:: What the task requires ::
Pull every line that holds the word "spliticon" from the entries.

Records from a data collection
────────────────────

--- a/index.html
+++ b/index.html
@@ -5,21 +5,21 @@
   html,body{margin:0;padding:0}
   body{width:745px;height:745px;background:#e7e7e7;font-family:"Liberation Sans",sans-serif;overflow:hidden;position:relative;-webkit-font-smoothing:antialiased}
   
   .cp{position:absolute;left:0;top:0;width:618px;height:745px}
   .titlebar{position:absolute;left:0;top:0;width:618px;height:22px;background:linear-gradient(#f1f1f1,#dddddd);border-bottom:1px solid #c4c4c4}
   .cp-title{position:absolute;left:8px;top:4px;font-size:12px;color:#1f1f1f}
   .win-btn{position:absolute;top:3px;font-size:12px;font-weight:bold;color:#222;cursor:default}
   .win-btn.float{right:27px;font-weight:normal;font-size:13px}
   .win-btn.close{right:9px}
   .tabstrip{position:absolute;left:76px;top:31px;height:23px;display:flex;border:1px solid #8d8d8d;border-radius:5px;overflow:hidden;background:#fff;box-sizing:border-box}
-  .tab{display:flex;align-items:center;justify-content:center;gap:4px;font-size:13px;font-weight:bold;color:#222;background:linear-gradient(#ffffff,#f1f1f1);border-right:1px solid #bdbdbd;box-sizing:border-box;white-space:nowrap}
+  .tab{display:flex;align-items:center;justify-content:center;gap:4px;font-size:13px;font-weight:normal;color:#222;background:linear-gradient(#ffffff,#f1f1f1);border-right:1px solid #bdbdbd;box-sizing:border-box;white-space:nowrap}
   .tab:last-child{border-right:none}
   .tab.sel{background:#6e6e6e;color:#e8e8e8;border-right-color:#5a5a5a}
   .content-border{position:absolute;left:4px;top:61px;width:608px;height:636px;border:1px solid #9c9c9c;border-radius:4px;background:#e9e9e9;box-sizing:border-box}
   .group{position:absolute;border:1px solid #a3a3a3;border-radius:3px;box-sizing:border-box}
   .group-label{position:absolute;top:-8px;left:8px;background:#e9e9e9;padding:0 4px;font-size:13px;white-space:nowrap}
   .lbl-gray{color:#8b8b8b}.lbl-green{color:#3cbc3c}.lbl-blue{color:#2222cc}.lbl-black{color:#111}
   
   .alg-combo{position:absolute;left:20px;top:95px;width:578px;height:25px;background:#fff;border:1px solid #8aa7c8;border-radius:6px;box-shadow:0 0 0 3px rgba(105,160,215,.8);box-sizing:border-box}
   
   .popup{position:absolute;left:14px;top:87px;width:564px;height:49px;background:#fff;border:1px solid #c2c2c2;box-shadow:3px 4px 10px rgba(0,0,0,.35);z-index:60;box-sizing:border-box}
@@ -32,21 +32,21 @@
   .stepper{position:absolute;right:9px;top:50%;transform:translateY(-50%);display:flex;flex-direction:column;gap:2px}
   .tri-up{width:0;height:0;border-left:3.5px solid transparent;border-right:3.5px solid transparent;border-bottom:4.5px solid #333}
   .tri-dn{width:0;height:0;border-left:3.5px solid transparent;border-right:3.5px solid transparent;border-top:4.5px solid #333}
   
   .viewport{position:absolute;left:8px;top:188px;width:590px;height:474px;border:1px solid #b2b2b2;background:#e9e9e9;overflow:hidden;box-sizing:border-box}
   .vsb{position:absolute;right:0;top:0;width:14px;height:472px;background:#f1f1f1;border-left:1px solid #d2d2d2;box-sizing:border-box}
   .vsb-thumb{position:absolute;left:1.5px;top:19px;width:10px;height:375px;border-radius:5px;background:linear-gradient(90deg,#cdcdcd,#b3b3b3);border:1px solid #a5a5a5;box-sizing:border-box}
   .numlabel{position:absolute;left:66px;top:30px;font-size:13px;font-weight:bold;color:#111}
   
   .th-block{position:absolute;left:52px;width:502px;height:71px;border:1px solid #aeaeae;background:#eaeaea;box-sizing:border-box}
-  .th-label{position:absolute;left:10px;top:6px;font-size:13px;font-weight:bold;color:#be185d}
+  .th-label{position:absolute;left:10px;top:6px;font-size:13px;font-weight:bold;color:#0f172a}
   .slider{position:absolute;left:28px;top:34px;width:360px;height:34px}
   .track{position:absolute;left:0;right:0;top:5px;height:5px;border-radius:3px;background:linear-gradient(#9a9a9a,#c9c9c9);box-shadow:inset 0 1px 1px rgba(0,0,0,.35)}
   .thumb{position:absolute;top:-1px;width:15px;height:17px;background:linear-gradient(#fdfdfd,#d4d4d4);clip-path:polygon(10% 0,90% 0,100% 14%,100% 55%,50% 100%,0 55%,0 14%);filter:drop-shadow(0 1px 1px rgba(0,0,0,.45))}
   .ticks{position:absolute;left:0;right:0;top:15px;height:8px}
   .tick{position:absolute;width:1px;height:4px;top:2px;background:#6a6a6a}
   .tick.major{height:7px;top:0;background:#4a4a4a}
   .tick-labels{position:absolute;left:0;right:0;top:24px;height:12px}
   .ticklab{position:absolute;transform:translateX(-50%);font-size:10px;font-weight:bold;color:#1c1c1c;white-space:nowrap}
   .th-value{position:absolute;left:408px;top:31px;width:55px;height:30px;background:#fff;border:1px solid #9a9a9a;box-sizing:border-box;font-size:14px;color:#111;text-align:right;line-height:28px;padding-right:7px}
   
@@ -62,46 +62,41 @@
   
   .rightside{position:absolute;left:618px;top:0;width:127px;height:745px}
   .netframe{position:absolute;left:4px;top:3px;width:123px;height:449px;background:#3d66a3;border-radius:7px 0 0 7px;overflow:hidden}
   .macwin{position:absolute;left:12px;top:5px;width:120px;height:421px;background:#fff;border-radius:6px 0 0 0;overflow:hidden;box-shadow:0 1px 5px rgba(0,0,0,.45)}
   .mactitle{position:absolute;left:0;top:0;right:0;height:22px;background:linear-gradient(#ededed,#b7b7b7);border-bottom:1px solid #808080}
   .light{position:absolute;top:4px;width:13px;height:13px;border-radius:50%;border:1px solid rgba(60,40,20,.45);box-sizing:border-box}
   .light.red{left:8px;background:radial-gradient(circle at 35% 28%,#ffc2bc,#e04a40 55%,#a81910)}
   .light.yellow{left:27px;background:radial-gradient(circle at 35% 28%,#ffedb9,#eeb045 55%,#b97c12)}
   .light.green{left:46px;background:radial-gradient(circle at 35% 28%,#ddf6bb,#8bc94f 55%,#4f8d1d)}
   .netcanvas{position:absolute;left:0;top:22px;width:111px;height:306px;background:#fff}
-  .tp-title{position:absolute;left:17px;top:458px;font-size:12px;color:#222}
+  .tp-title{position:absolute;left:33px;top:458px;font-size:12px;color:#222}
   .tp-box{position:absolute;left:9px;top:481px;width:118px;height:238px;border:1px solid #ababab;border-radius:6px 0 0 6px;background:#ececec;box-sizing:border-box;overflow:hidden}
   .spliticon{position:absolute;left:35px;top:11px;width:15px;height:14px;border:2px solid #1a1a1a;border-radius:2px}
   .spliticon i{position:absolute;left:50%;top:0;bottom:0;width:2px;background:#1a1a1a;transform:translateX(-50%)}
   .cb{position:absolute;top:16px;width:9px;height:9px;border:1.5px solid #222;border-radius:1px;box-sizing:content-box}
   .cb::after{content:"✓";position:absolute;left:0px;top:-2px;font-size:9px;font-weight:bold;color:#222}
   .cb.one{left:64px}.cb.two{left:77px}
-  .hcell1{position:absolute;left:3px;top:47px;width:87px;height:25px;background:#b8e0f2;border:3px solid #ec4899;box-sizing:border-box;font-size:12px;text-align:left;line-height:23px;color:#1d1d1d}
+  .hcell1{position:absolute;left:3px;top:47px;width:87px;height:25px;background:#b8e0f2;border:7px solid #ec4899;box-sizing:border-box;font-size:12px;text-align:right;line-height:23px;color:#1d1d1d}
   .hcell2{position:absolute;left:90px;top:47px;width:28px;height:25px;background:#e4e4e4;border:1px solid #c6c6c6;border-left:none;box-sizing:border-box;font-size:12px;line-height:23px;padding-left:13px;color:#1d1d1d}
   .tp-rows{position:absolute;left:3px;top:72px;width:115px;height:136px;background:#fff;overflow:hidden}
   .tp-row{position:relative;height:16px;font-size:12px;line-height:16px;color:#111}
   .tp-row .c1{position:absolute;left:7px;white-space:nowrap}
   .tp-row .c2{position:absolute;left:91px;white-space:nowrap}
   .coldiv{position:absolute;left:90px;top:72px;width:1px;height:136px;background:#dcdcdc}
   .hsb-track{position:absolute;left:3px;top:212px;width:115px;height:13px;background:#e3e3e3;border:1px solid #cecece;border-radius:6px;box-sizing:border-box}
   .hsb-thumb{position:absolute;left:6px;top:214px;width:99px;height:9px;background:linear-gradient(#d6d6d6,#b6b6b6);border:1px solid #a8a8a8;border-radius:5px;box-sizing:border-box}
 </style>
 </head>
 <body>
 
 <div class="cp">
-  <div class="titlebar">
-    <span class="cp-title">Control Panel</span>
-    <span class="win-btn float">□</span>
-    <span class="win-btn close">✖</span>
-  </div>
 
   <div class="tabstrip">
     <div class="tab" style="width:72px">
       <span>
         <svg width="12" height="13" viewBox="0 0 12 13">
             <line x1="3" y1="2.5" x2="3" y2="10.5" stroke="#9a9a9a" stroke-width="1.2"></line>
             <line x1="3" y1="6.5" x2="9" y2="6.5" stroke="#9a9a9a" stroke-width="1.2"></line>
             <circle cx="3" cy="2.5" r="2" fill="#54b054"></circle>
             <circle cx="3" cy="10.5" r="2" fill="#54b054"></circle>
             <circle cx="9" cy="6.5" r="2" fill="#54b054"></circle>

────────────────────

:: Written answer ::
   .spliticon{position:absolute;left:35px;top:11px;width:15px;height:14px;border:2px solid #1a1a1a;border-radius:2px}
   .spliticon i{position:absolute;left:50%;top:0;bottom:0;width:2px;background:#1a1a1a;transform:translateX(-50%)}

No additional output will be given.